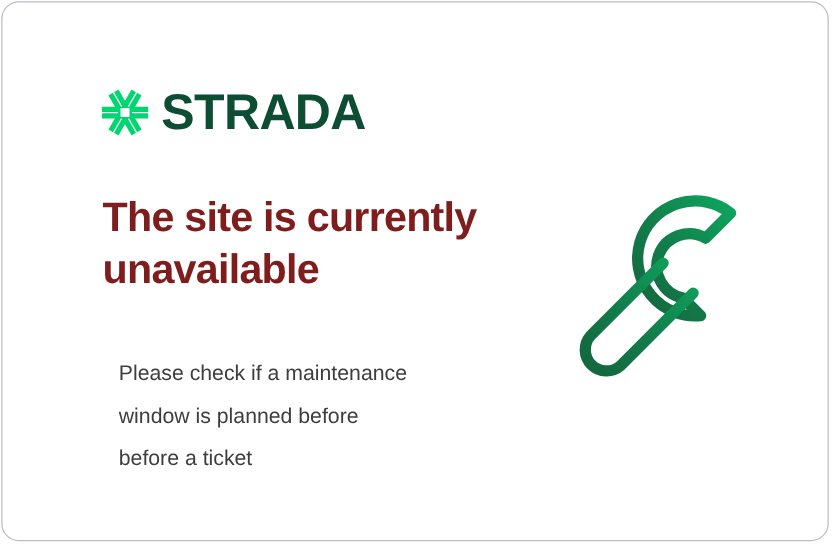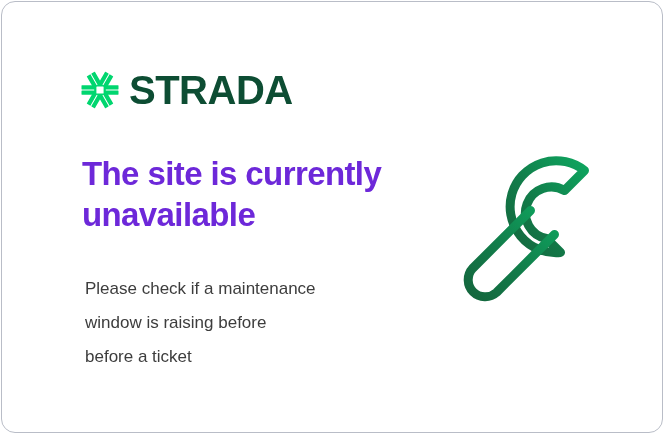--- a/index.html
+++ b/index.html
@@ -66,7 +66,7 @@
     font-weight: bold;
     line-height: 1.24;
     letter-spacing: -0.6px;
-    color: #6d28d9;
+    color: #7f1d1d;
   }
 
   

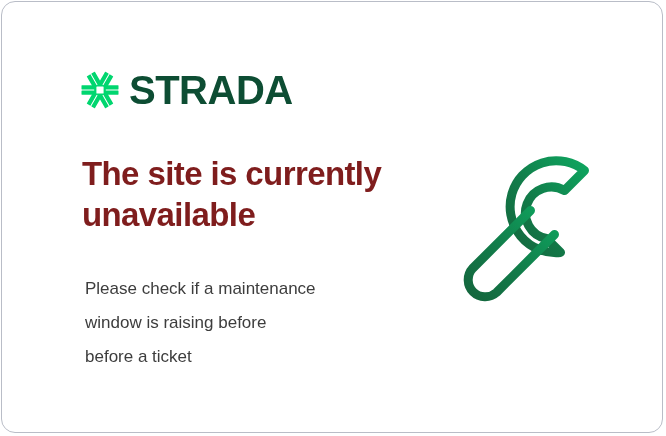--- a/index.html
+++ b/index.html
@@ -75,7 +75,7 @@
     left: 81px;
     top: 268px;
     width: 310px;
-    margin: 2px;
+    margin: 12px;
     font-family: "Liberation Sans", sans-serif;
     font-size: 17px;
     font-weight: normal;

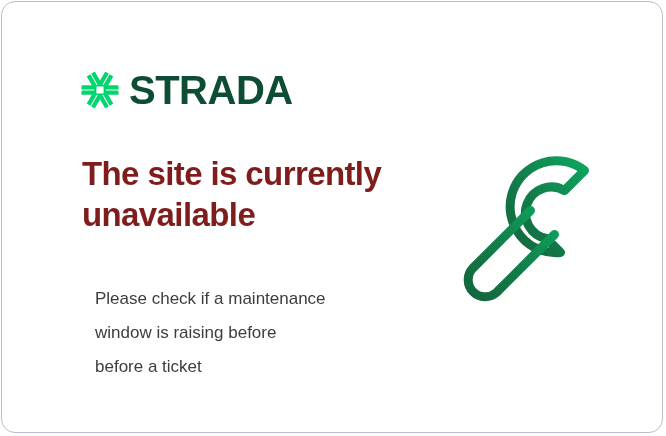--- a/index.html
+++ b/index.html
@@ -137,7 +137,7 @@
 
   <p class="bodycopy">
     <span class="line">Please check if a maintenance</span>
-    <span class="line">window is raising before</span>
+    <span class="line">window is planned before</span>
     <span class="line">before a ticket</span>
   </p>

┄┄┄┄┄┄┄┄┄┄

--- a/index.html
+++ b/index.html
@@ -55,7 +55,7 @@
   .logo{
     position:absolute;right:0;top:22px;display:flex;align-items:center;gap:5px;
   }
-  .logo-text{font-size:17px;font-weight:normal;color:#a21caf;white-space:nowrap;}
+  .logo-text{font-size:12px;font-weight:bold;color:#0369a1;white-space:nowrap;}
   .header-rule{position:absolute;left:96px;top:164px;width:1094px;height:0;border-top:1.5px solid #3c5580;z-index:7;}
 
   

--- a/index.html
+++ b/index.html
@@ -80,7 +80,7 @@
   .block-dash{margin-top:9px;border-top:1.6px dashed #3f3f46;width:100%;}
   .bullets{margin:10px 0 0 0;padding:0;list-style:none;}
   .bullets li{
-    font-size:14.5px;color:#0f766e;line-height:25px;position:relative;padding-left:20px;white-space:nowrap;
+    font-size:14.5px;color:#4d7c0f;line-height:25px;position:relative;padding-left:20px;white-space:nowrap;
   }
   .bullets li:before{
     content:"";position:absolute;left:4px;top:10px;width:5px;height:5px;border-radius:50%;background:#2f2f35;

┄┄┄┄┄┄┄┄┄┄

## WORK ORDER
Pick out the lines above containing the word "font", then copy them.

## YOUR RESPONSE
     font-weight: bold;
     font-family: "Liberation Sans", sans-serif;
     font-size: 17px;
     font-weight: normal;
-  .logo-text{font-size:17px;font-weight:normal;color:#a21caf;white-space:nowrap;}
+  .logo-text{font-size:12px;font-weight:bold;color:#0369a1;white-space:nowrap;}
-    font-size:14.5px;color:#0f766e;line-height:25px;position:relative;padding-left:20px;white-space:nowrap;
+    font-size:14.5px;color:#4d7c0f;line-height:25px;position:relative;padding-left:20px;white-space:nowrap;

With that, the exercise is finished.